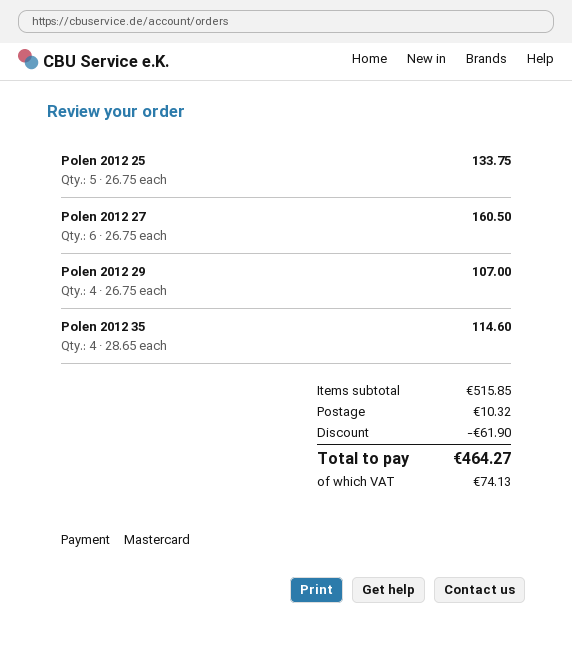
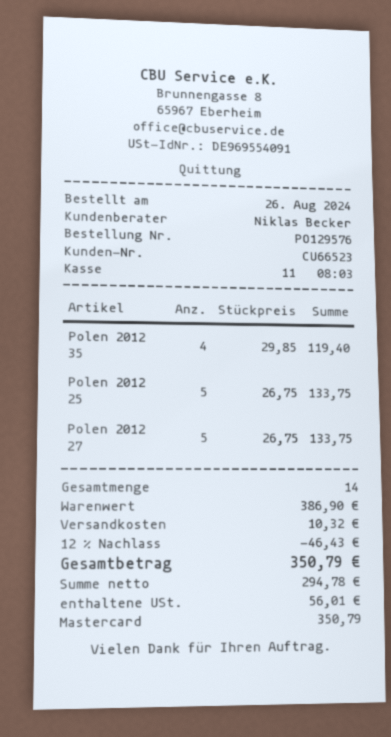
Polen 2012 27: 6 x 26.75 = 160.50 -> 5 x 26.75 = 133.75
Polen 2012 29: 4 x 26.75 = 107.00 -> none
Polen 2012 35: 4 x 28.65 = 114.60 -> 4 x 29.85 = 119.40
subtotal: 515.85 -> 386.90
discount: 61.90 -> 46.43
tax: 74.13 -> 56.01
total: 464.27 -> 350.79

● **ASSIGNMENT**
Retype nothing except the lines from the line holding "Polen 2012 29: 4 x 26.75 = 107.00 -> none" through the last line of the entries, both included.

● **WRITTEN ANSWER**
Polen 2012 29: 4 x 26.75 = 107.00 -> none
Polen 2012 35: 4 x 28.65 = 114.60 -> 4 x 29.85 = 119.40
subtotal: 515.85 -> 386.90
discount: 61.90 -> 46.43
tax: 74.13 -> 56.01
total: 464.27 -> 350.79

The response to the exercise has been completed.